*** Opening of Information given ***
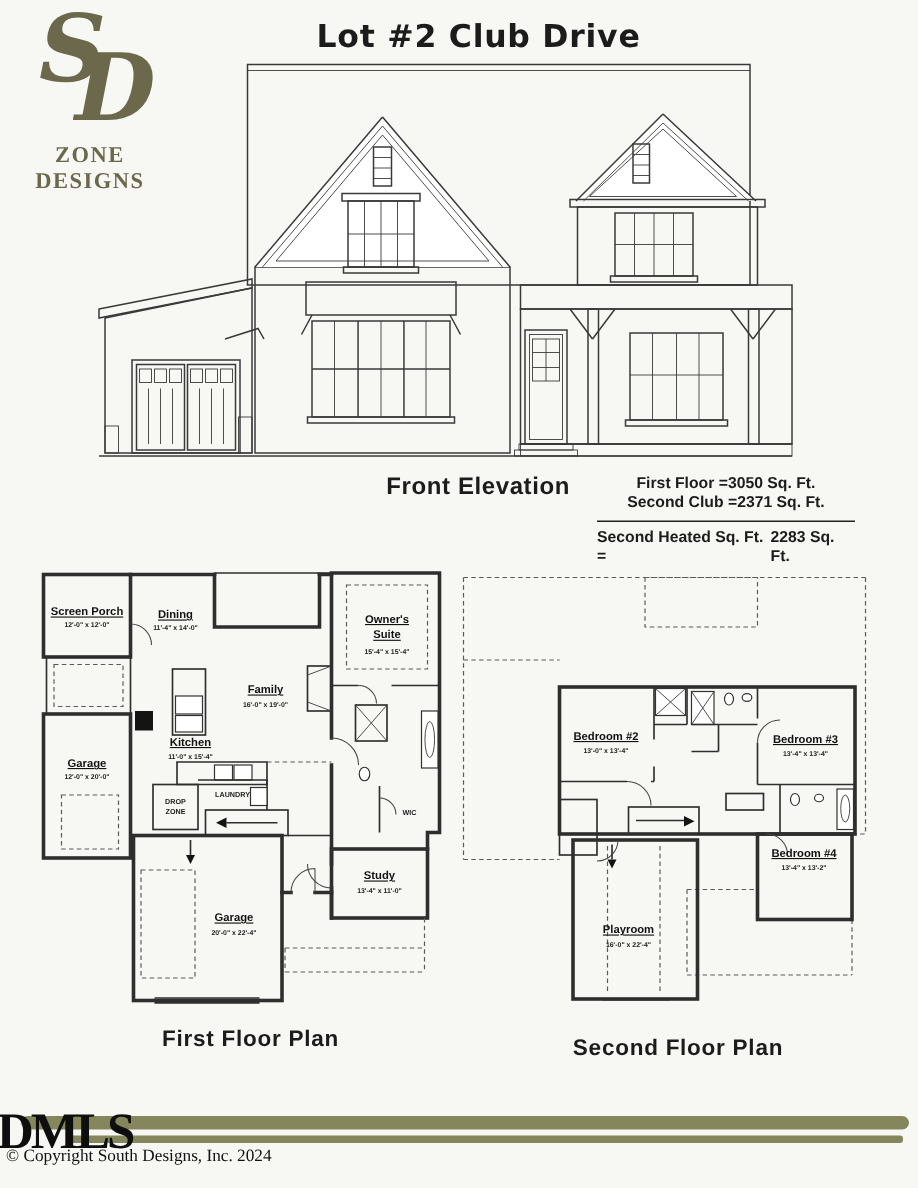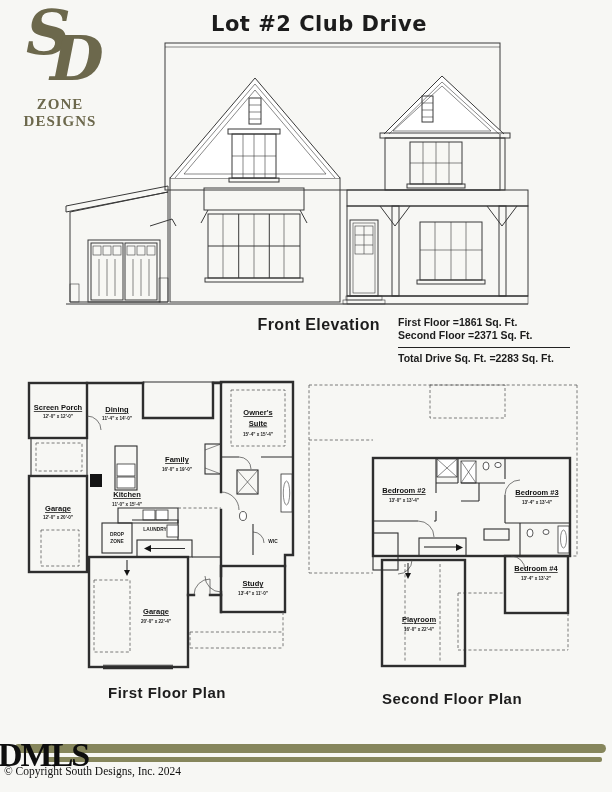--- a/index.html
+++ b/index.html
@@ -18,7 +18,7 @@
   .elev-caption{position:absolute;left:230px;top:316px;width:150px;text-align:right;
                 font:700 16px "Liberation Sans",sans-serif;letter-spacing:.4px;}
   .stats{position:absolute;left:398px;top:316px;width:172px;font:700 10.5px "Liberation Sans",sans-serif;}
-  .stats .row{display:flex;justify-content:flex-start;line-height:13px;}
+  .stats .row{display:flex;justify-content:center;line-height:13px;}
   .stats .rule{border-top:1.6px solid #222;margin:5px 0 4px 0;}
   
   .plan1{position:absolute;left:27px;top:380px;}

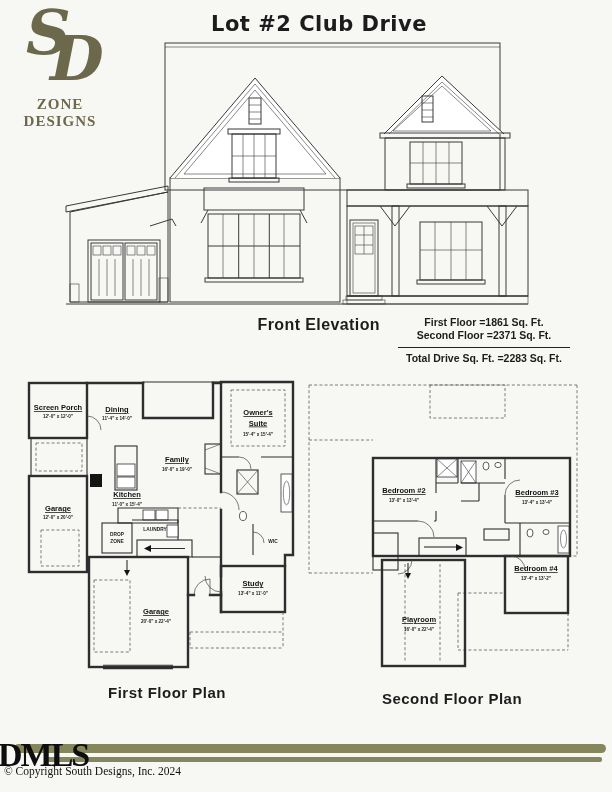--- a/index.html
+++ b/index.html
@@ -184,7 +184,7 @@
   <div class="stats">
     <div class="row">
       <span>First Floor =</span>
-      <span>1861 Sq. Ft.</span>
+      <span>3050 Sq. Ft.</span>
     </div>
     <div class="row">
       <span>Second Floor =</span>

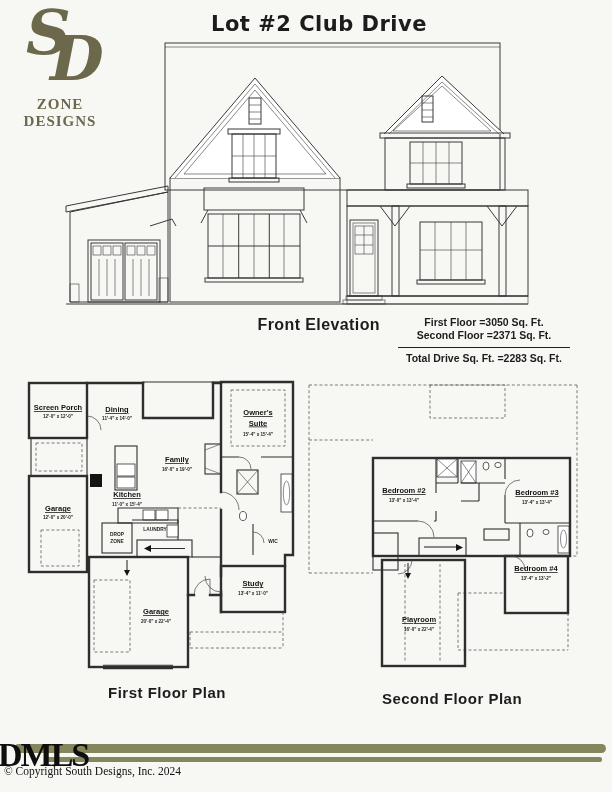--- a/index.html
+++ b/index.html
@@ -187,7 +187,7 @@
       <span>3050 Sq. Ft.</span>
     </div>
     <div class="row">
-      <span>Second Floor =</span>
+      <span>Second Club =</span>
       <span>2371 Sq. Ft.</span>
     </div>
     <div class="rule"></div>

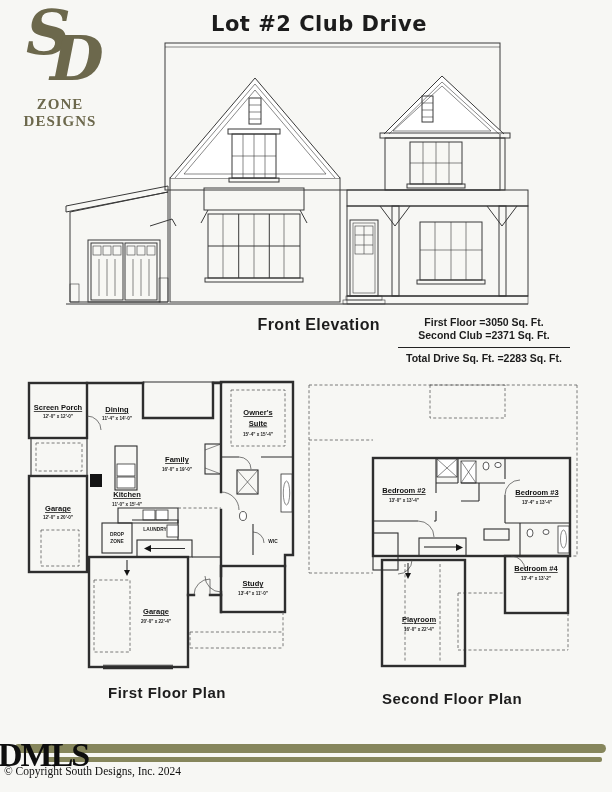--- a/index.html
+++ b/index.html
@@ -192,7 +192,7 @@
     </div>
     <div class="rule"></div>
     <div class="row">
-      <span>Total Drive Sq. Ft. =</span>
+      <span>Second Heated Sq. Ft. =</span>
       <span>2283 Sq. Ft.</span>
     </div>
   </div>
*** Close of Information given ***
What you should do> Of the lines in the data, report each one containing the string "sans".

Task response>
                 font:700 16px "Liberation Sans",sans-serif;letter-spacing:.4px;}
   .stats{position:absolute;left:398px;top:316px;width:172px;font:700 10.5px "Liberation Sans",sans-serif;}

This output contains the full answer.